Cycling, the universal word for the Nitrogen Cycle.

Since i hope you all know what cycling is i wont go on about how to do it. I will give a few tips to make it go faster. In order from the best way to the worst (the worst way will work for some people dont worry)

1. Using cultured gravel from another tank, if the other tank has an undergravel filter it will be even better
2. Using a bacteria in a bottle product that is frozen
3. Using a bacteria in a bottle product that is room temp

Ok as you can see, there arent many ways to buy your way to faster cycling, the best way (and often the cheapest) is to get some cultured gravel, get some at your lfs

Now once you have the cultured gravel, you can do the following to speed it up even more

If your doing a fish-less cycle, get all the airstones, powerheads, filters, everything to raise the water turbulence, you can even buy some fans to blow on the water to make some ripples. Do the same for fish cycle but only do as much as the fish desires
Ok here is something that most people should know, the colder the temp, the slower bacteria multiplies. Frozen stuff has no multiplying bacteria (thats why we invented the freezer, to stop bacterial growth) but the lower the tanks temp the higher the oxygen. The higher the oxygen level the faster the bacteria multiplies. So you need to find a mid zone, if your doing a fish-less it doesnt really matter what temperature your doing, i think the best would be around 70 degrees (room temp).
For fishless dont vacuum the gravel, dont change the filter media, dont do anything except change the water when needed. 
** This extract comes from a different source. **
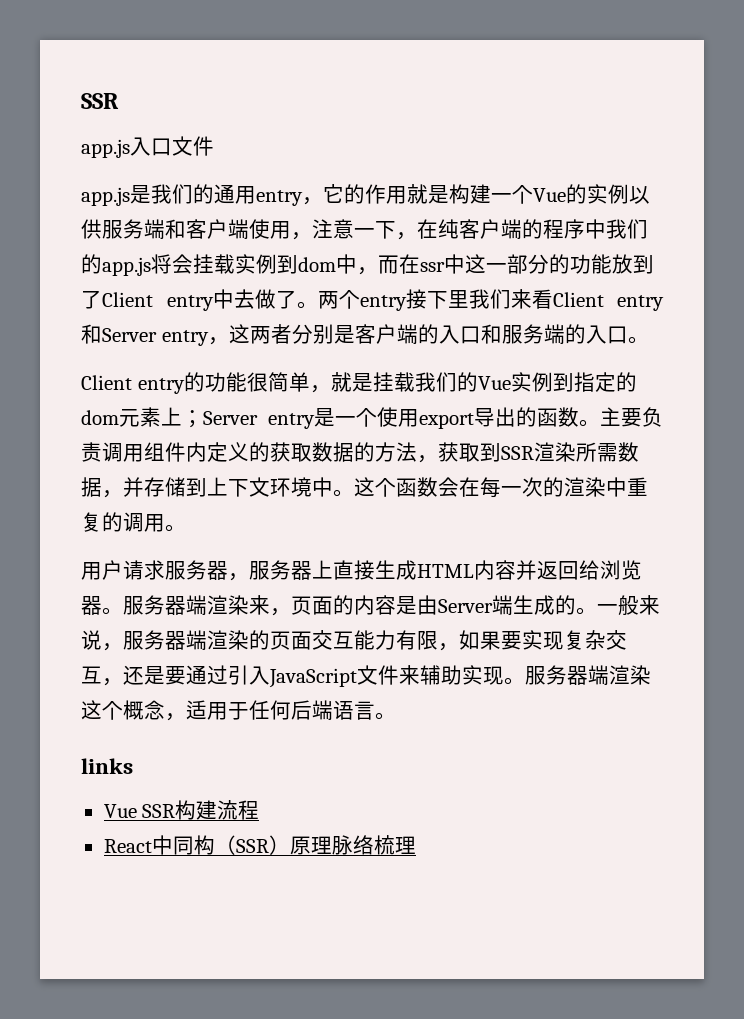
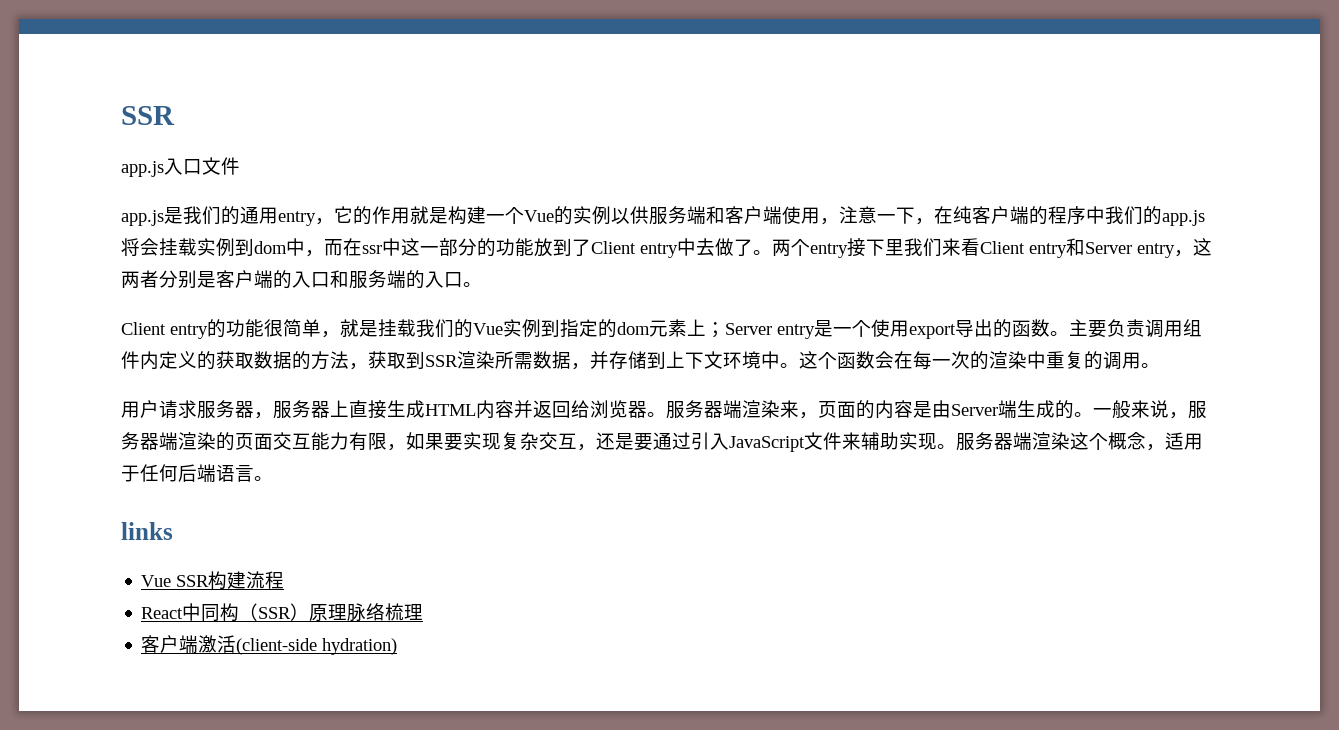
(416, 845) none -> [141,635,398,655] // 客户端激活(client-side hydration)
Things that might seem like a faster way to cycle, but is the same speed:
Adding more fish, raising the ammonia, and not changing the water. Adding more fish raises the bio-load and no matter how much ammonia, bacteria multiplies at the same speed. Bacteria grows on objects, the gravel, ornaments, plants, tank walls and most of all the filter. Changing the water will not take the bacteria out, and second to that, no matter how much water you take out, the fish will always poop!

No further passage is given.